Excerpted data:
>>>>>
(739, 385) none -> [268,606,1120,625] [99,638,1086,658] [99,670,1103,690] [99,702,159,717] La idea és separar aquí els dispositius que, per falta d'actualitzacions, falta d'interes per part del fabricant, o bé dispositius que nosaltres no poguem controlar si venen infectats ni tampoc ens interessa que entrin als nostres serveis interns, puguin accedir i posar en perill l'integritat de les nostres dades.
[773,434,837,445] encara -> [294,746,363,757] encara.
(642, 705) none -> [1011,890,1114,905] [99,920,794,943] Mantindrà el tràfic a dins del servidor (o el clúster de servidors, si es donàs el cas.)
<<<<<
>>>>>
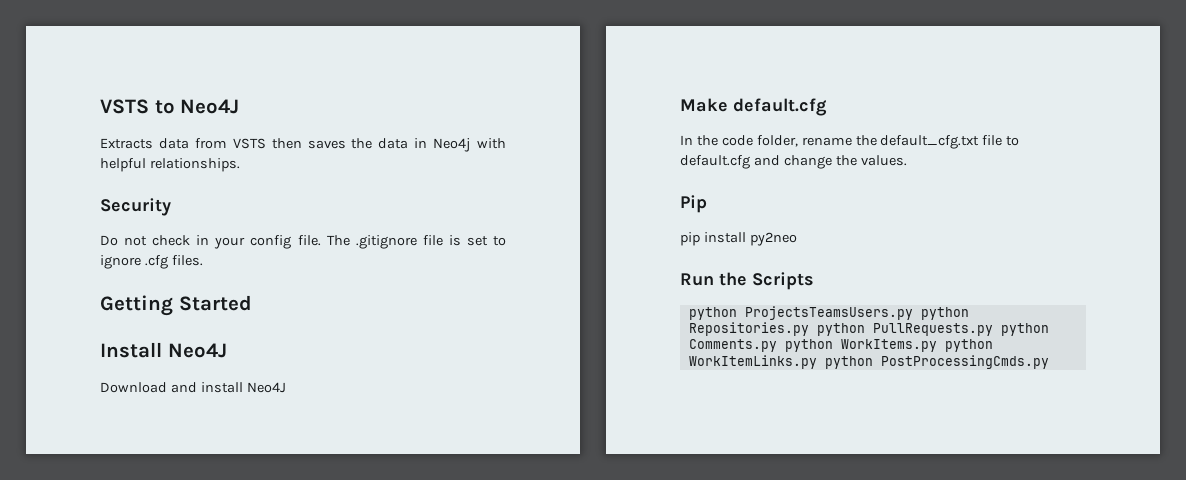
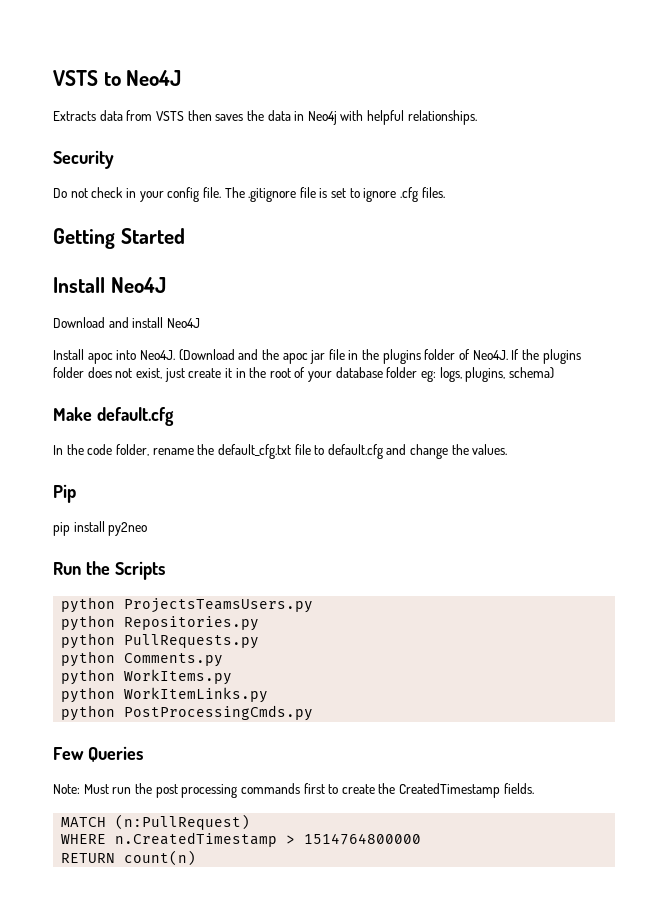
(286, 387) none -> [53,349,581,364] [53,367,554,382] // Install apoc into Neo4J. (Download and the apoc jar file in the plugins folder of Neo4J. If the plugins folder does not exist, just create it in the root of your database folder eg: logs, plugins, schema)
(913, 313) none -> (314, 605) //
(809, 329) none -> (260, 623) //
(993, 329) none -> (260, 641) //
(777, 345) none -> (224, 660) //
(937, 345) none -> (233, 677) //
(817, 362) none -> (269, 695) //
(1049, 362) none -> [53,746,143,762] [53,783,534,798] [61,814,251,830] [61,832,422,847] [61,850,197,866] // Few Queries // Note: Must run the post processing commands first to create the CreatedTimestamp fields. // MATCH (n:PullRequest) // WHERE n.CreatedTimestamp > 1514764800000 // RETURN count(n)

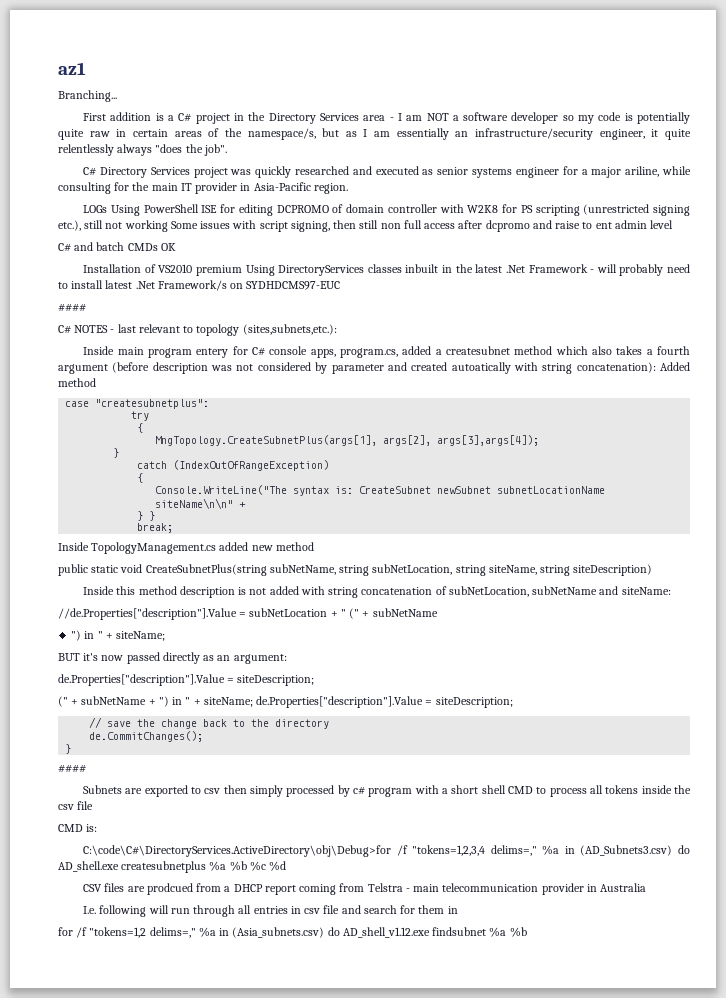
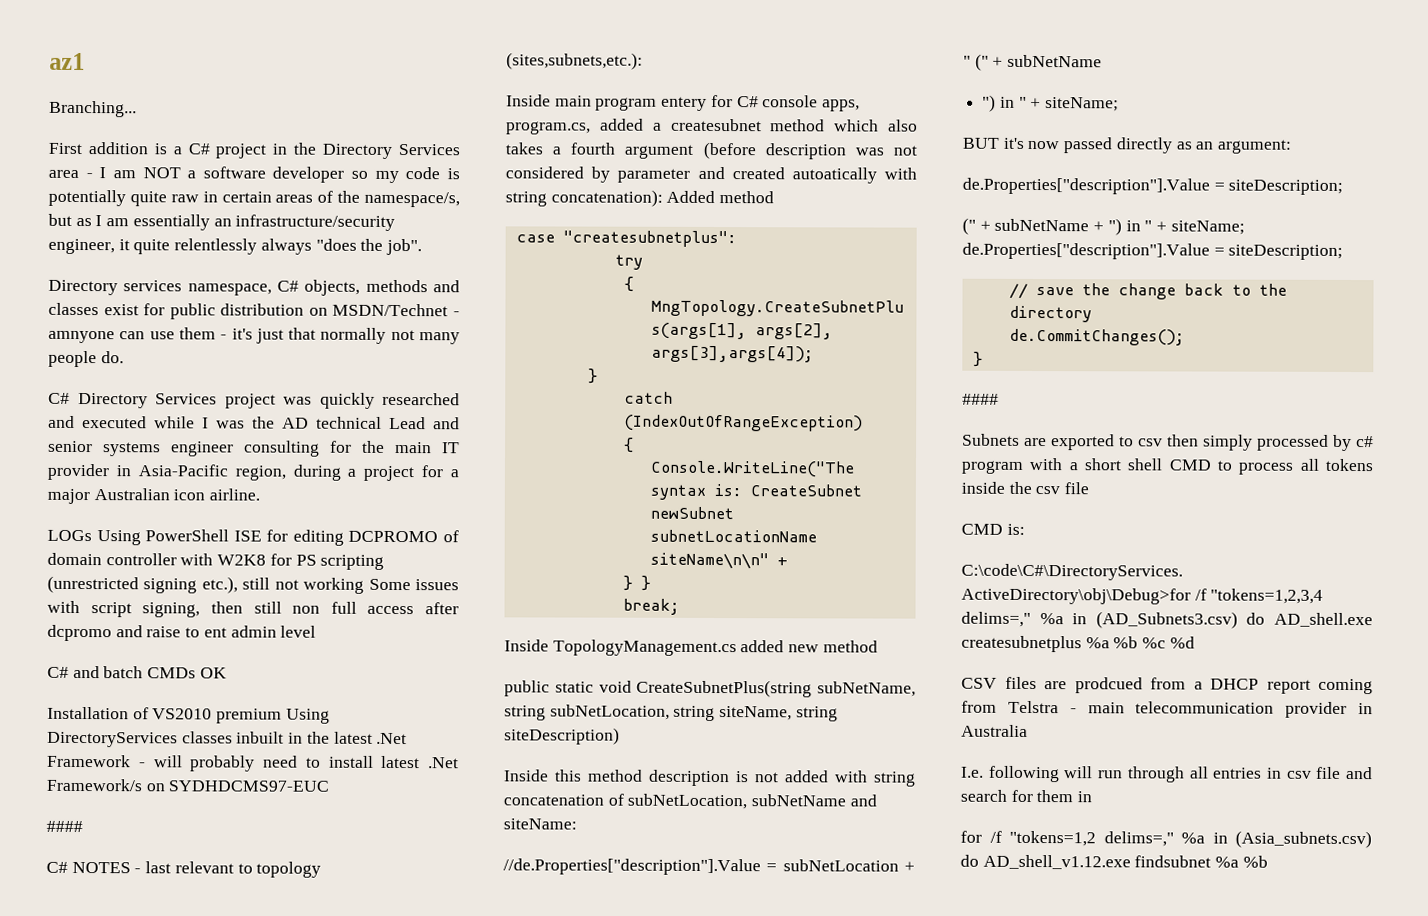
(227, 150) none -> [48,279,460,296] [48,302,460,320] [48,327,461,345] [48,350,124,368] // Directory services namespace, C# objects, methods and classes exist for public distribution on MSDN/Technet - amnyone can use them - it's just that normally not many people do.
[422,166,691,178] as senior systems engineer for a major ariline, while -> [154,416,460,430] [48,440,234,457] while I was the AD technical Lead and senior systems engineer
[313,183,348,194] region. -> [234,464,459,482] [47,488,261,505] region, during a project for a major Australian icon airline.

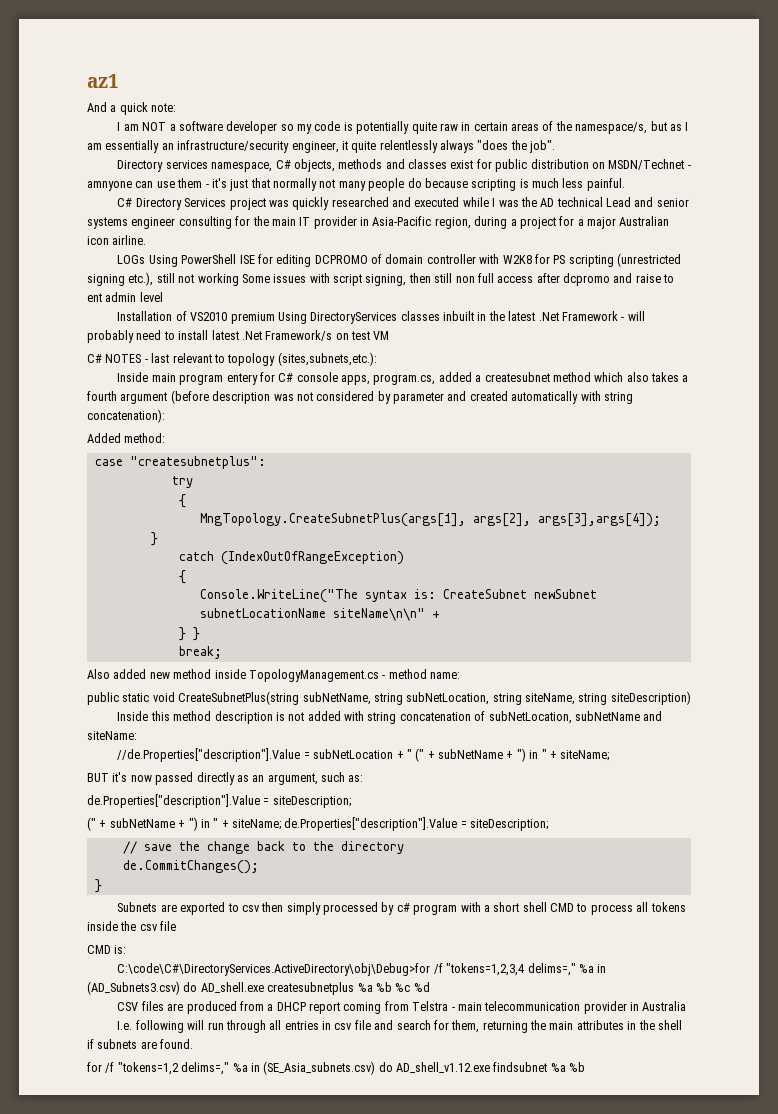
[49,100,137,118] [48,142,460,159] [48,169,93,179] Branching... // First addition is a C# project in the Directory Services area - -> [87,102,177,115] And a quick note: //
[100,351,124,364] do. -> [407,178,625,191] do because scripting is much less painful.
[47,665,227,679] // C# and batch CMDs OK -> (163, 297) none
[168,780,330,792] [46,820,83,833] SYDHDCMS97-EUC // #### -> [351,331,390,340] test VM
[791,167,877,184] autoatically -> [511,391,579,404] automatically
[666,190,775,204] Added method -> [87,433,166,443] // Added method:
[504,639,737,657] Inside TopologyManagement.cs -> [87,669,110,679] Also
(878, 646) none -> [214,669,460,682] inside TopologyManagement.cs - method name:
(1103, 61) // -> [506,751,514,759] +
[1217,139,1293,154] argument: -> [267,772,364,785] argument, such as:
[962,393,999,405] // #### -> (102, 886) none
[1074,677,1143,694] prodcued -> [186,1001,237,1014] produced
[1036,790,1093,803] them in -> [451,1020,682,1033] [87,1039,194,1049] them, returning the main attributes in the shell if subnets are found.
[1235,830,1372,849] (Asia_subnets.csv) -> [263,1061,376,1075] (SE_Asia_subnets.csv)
<<<<<
Problem requirements: Look in the material above for the line with "(739, 385) none" and the line with "(642, 705) none", and transcribe exactly those lines and all lines between them, nothing more.

Answer to the exercise:
(739, 385) none -> [268,606,1120,625] [99,638,1086,658] [99,670,1103,690] [99,702,159,717] La idea és separar aquí els dispositius que, per falta d'actualitzacions, falta d'interes per part del fabricant, o bé dispositius que nosaltres no poguem controlar si venen infectats ni tampoc ens interessa que entrin als nostres serveis interns, puguin accedir i posar en perill l'integritat de les nostres dades.
[773,434,837,445] encara -> [294,746,363,757] encara.
(642, 705) none -> [1011,890,1114,905] [99,920,794,943] Mantindrà el tràfic a dins del servidor (o el clúster de servidors, si es donàs el cas.)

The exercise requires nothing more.